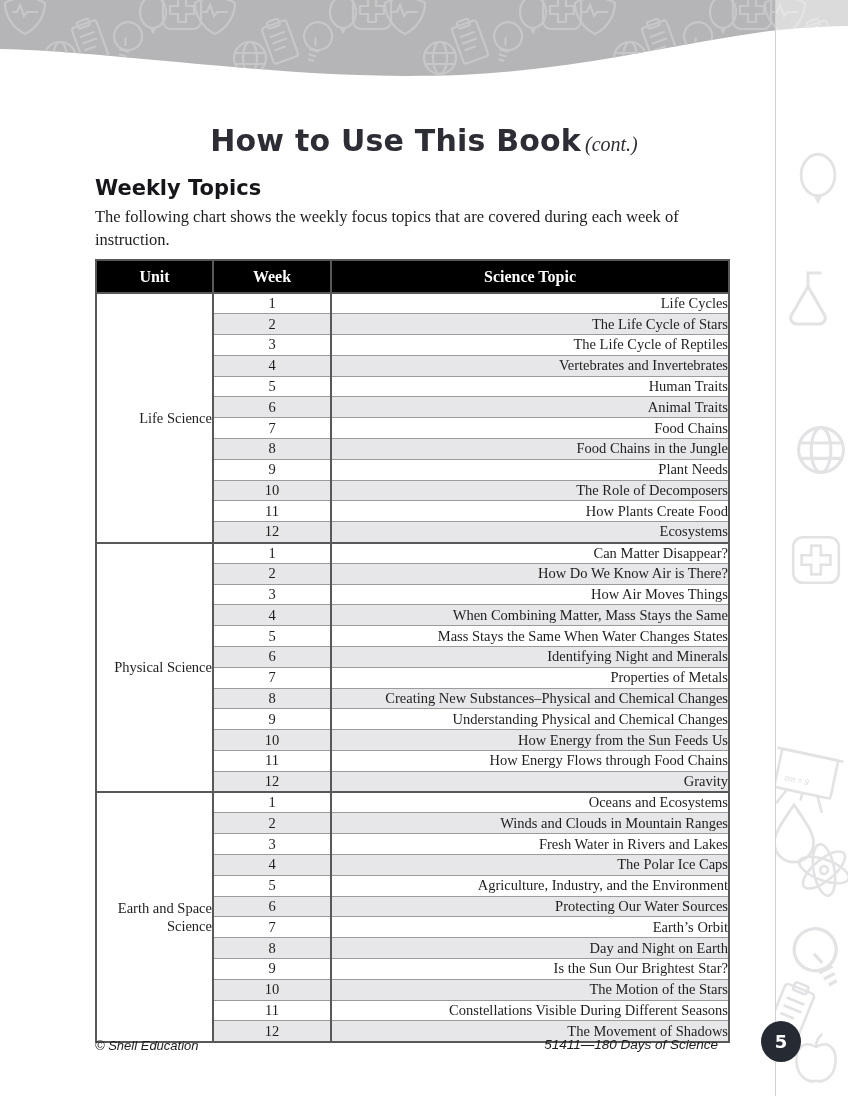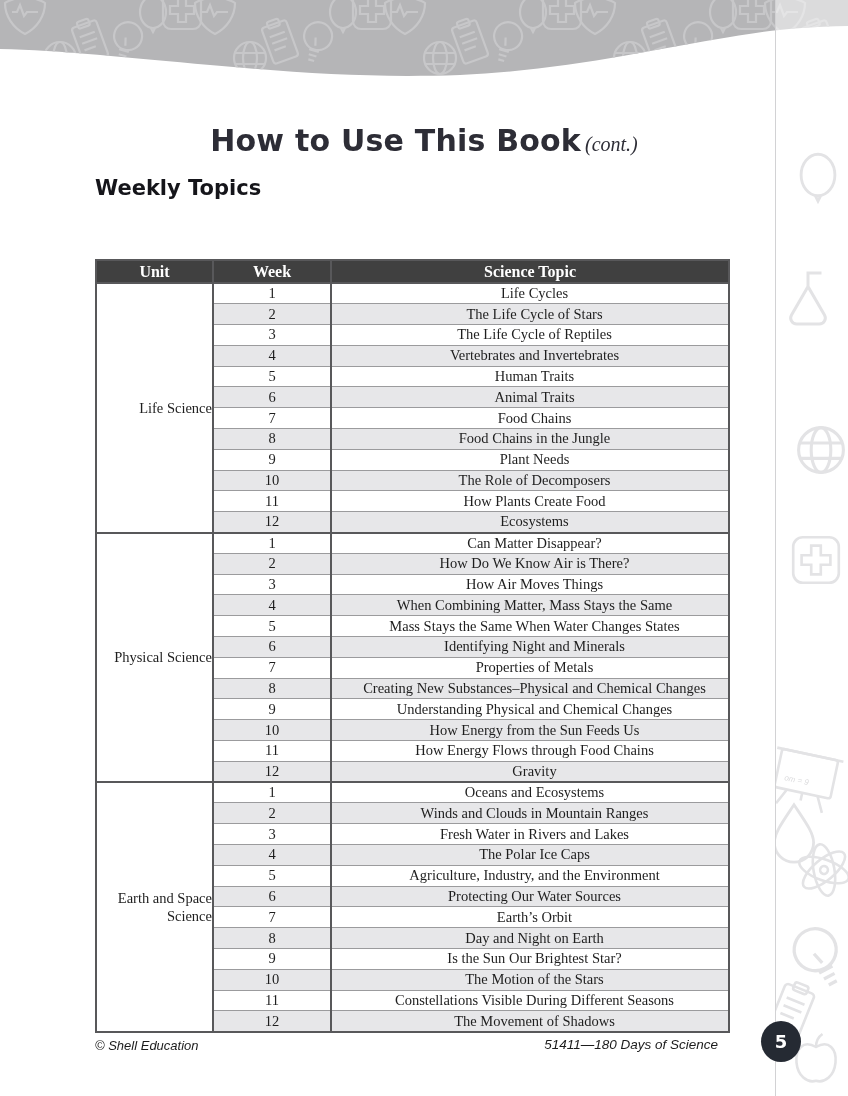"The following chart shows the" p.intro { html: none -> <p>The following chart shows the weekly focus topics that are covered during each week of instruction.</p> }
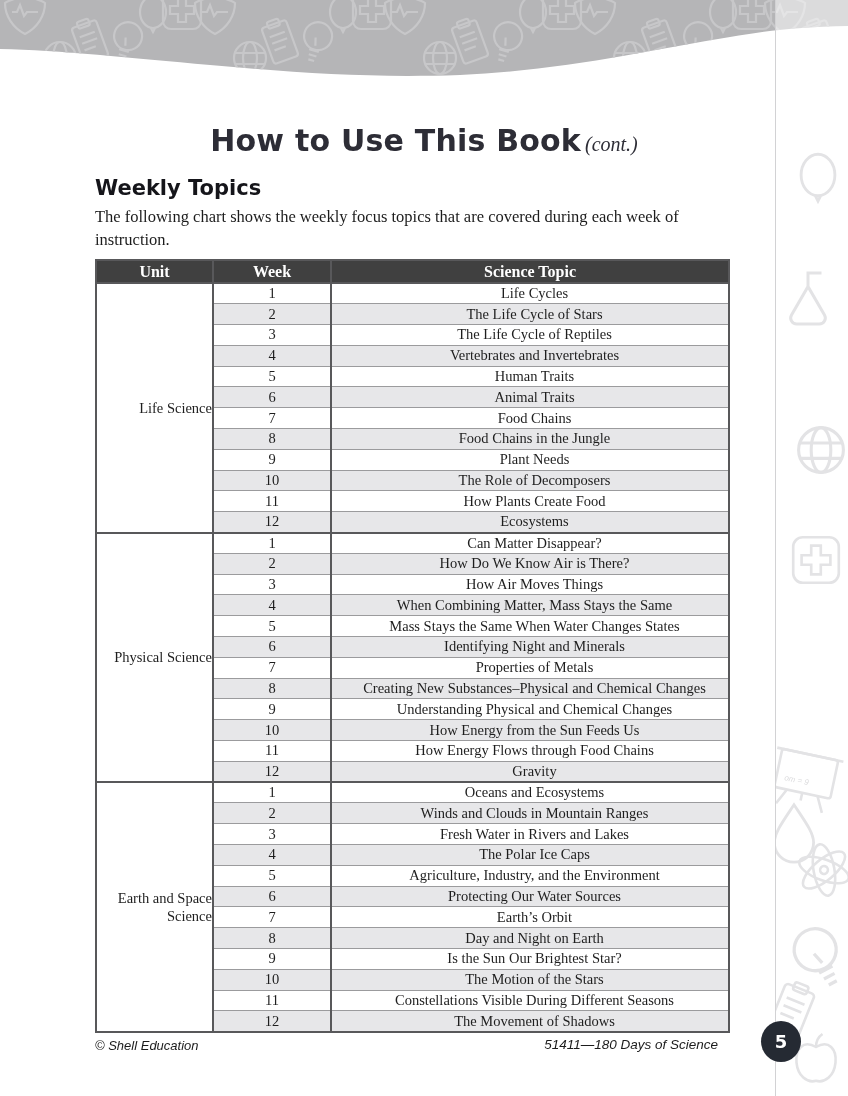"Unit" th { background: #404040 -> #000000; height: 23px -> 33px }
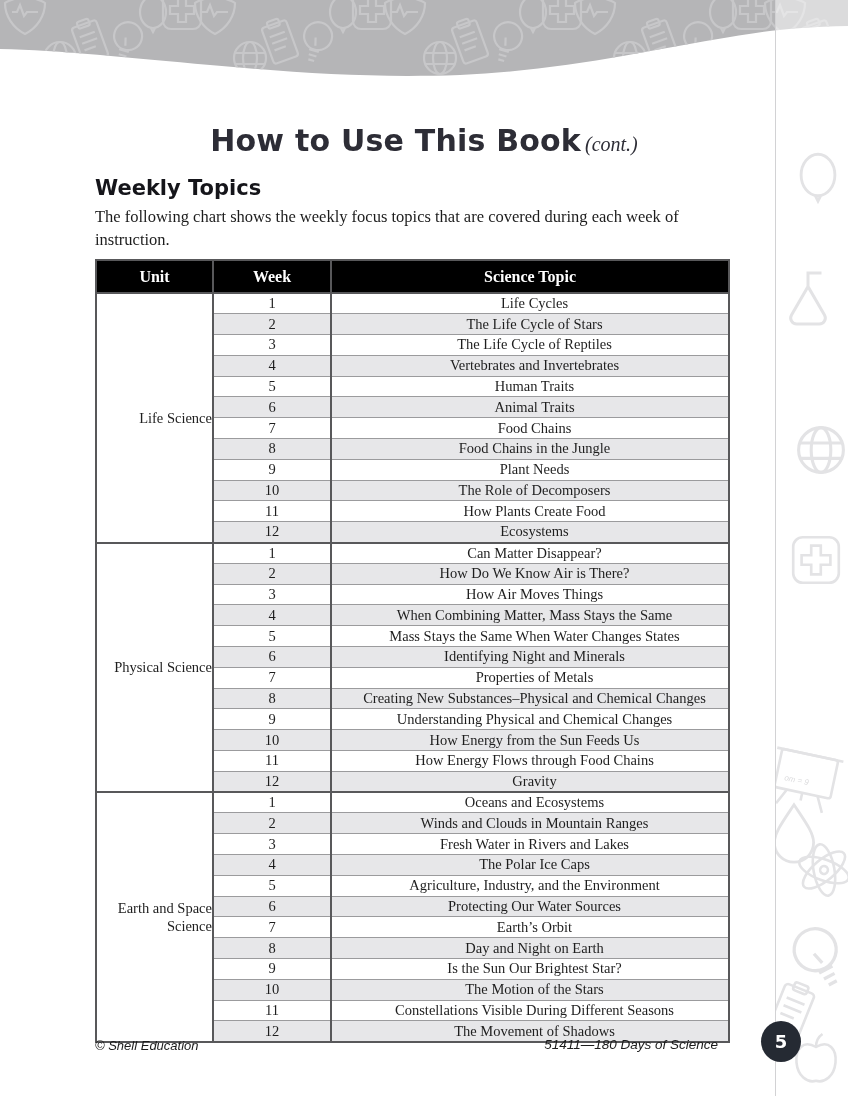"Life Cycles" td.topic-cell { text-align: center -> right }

==

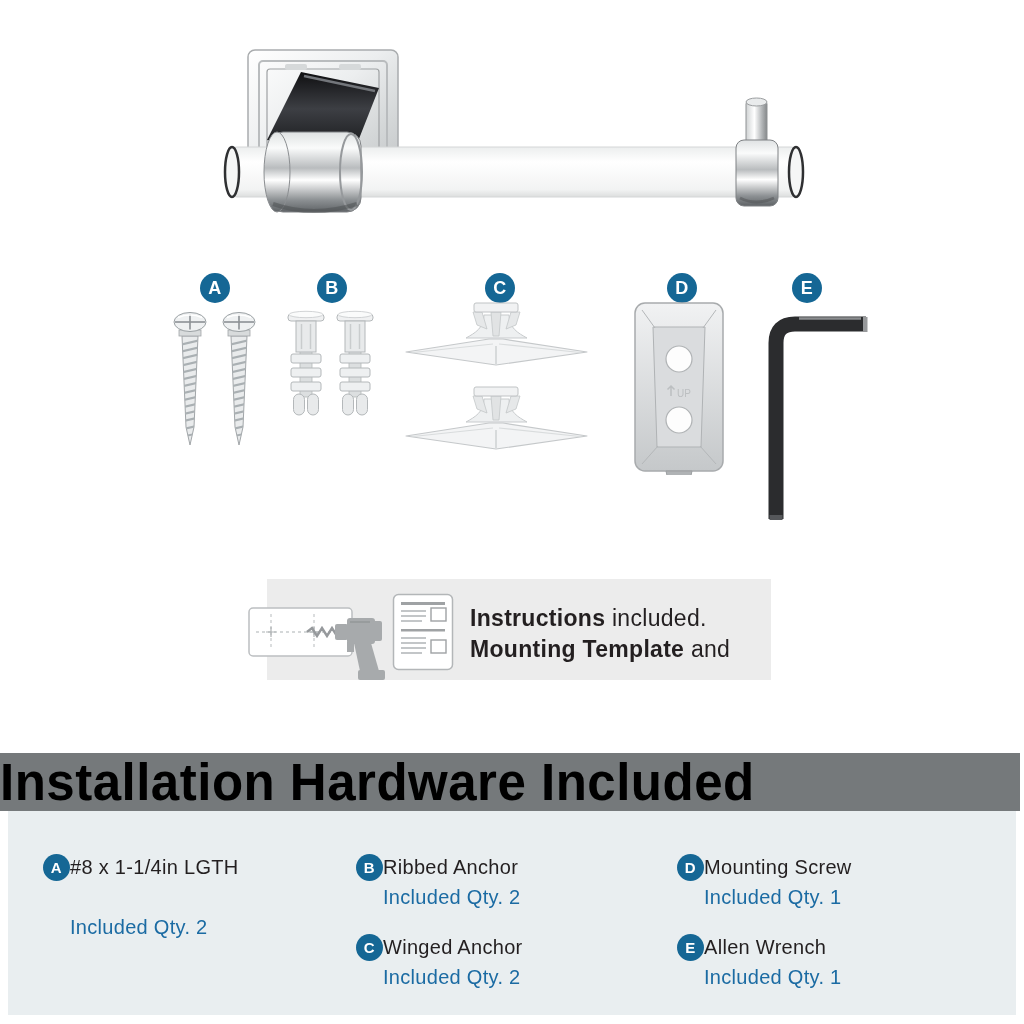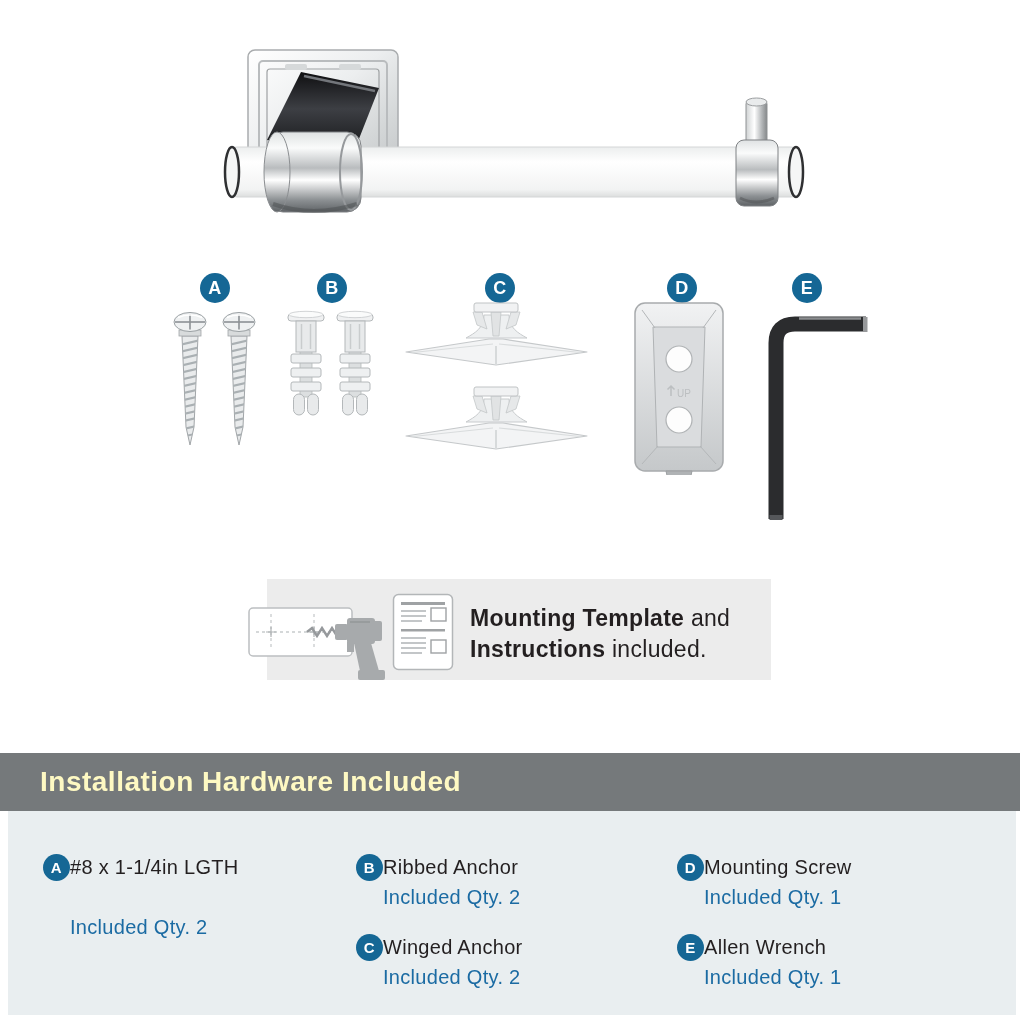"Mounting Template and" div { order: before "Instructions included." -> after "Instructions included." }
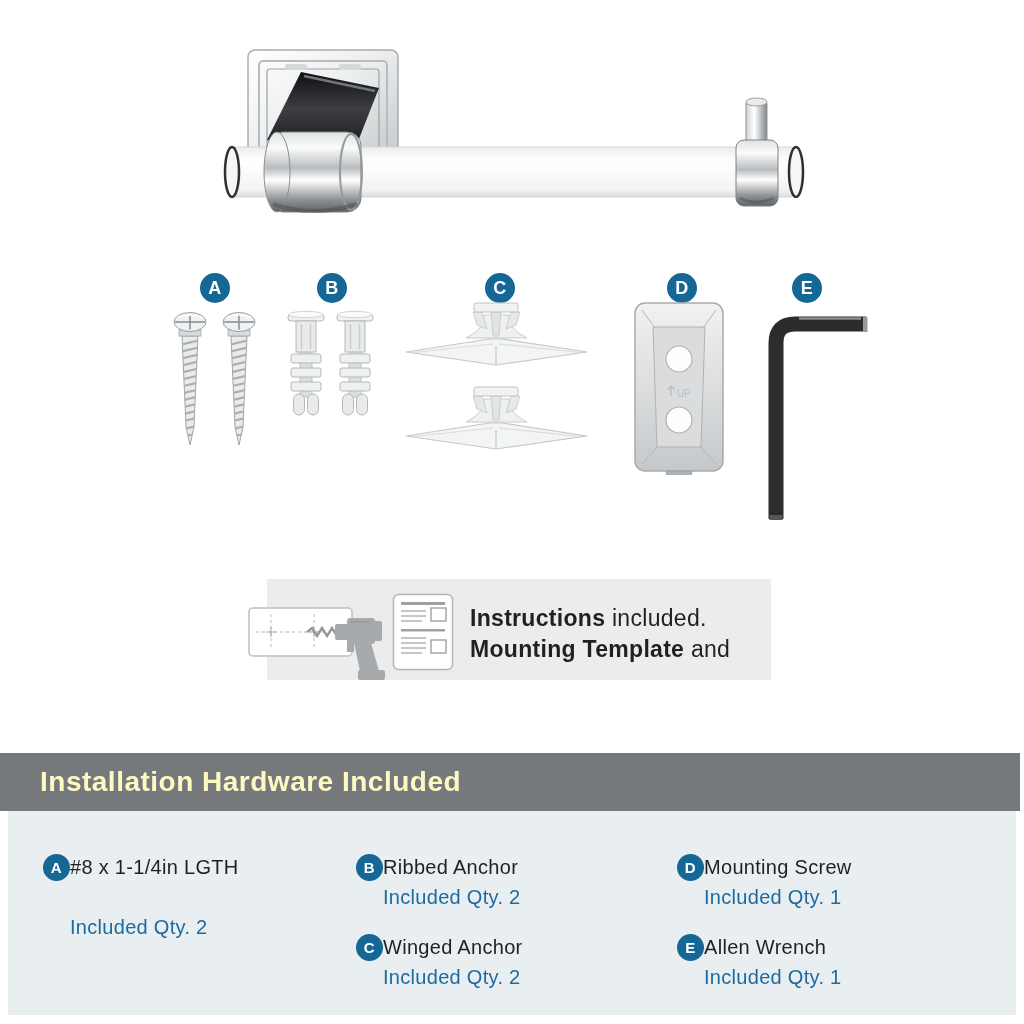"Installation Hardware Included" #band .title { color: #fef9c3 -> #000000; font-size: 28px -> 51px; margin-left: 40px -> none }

* * *

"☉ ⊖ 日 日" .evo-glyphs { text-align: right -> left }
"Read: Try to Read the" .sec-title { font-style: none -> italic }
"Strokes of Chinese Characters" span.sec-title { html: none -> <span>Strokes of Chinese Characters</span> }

§ Required action
Using the entries shown above, reproduce verbatim the lines from the line bearing "Try to Read" to the line bearing "none -> <span>Strokes", inclusive.

§ Problem solution
"Read: Try to Read the" .sec-title { font-style: none -> italic }
"Strokes of Chinese Characters" span.sec-title { html: none -> <span>Strokes of Chinese Characters</span> }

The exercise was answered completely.